The IPTC NewsML2 Working Group (www.iptc.org/dev) has
tried to avoid NMTOKENS is drafting its specification.
The reason is that using a list of space-separated
values is not really conformant to “the XML way” (it is à priori sensible to have a sub-element for
each enumerated value). And that we don’t know about an easy way to
process them using XSLT, XPATH or DOM for example. The problem seems rooted in
XML parsers themselves, which usually treat them as strings (and not as collections
of tokens) [1].
But in fact HTML – so broadly used – defines
many NMTOKENS (eg class). HTML processors are everywhere.
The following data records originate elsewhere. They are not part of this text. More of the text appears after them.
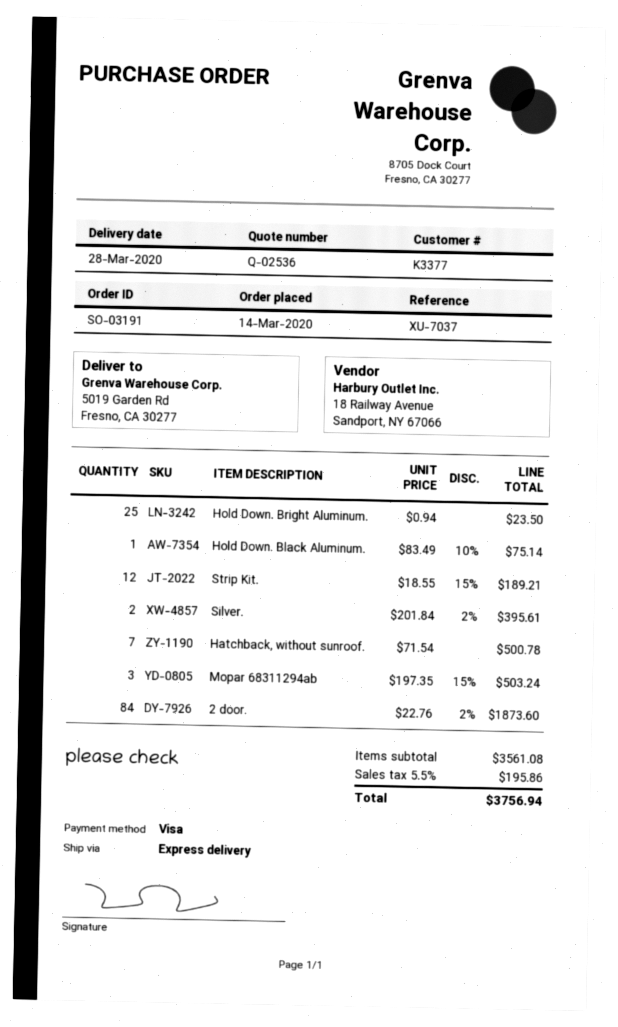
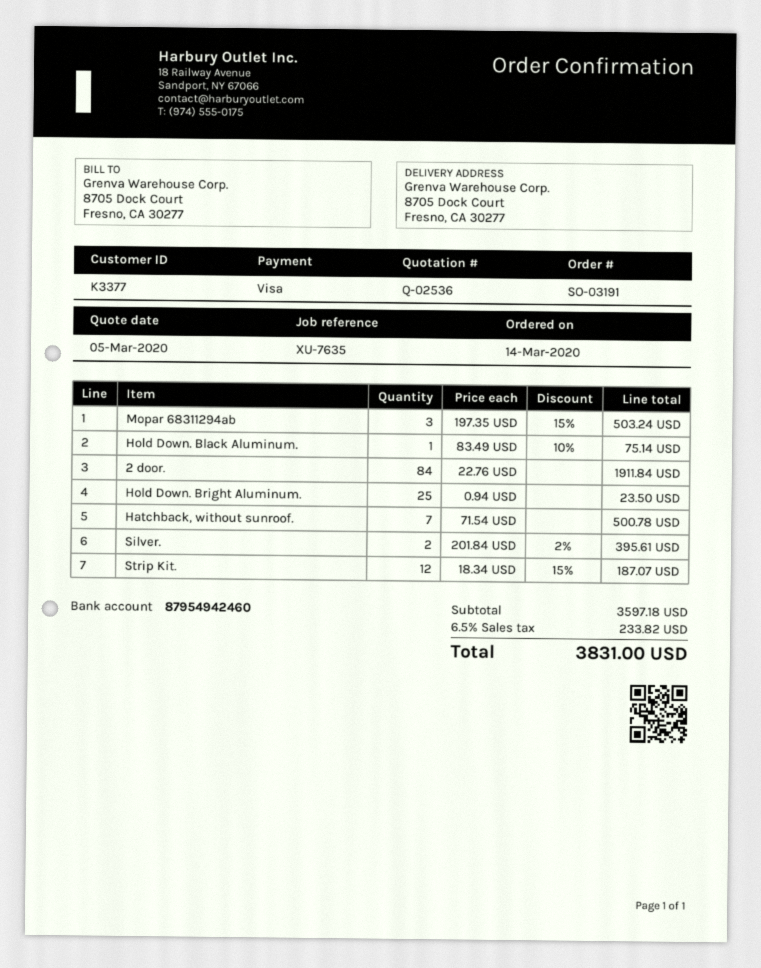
reference: XU-7037 -> XU-7635
ship to: 5019 Garden Rd, Fresno, CA 30277 -> 8705 Dock Court, Fresno, CA 30277
Strip Kit.: 12 x 18.55 - 15% = 189.21 -> 12 x 18.34 - 15% = 187.07
2 door.: 84 x 22.76 - 2% = 1873.60 -> 84 x 22.76 = 1911.84
subtotal: 3561.08 -> 3597.18
tax: 5.5% = 195.86 -> 6.5% = 233.82
total: 3756.94 -> 3831.00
So it must not be so
difficult to process them.
We have already adopted in NewsML2 one HTML (&
CSS) attribute – media - which specifies the target media type(s) of a
label, and is defined as NMTOKENS in HTML.
Ex of use:
<title
media="handheld screen">Hello world</title>
We are more and more ambivalent about NMTOKENS: using
attributes to convey collections of values could be interesting in many use
cases, making the NewsML2 syntax more compact:
For example we could imagine replacing something
like:
<subject type=”type:organisation” code=”nasdaq:MFRT”>
<sameAs code=”isin:23234”/>
<sameAs code=”sicovam:23234”/>
<title>The Company</title>
</subject>
By
<subject type=”type:organisation” code=”nasdaq:MFRT”
altcodes=”isin:23234 sicovam:ERT-345”>The Company</subject>
We need the help of the community to get clear ideas
about questions like:
-
What are the problems for
developers of XML processors when reading NMTOKENS and when editing them?
-
How shall implementers
process NMTOKENS ?
o
If they use DOM?
o
If they use XSLT?
o
If they use XPATH?
Laurent Le Meur
IPTC, NewsML2 Architecture WP chair
[1] http://lists.xml.org/archives/xml-dev/199806/msg00509.html
“One other problem with the above syntax is the use of NMTOKENS for the
enumeration. An earlier objection on this list pointed out that most parsers
today return a string of Nmtoken's, rather than an array, which forces the
application to parse the string themselves.” (rbourret)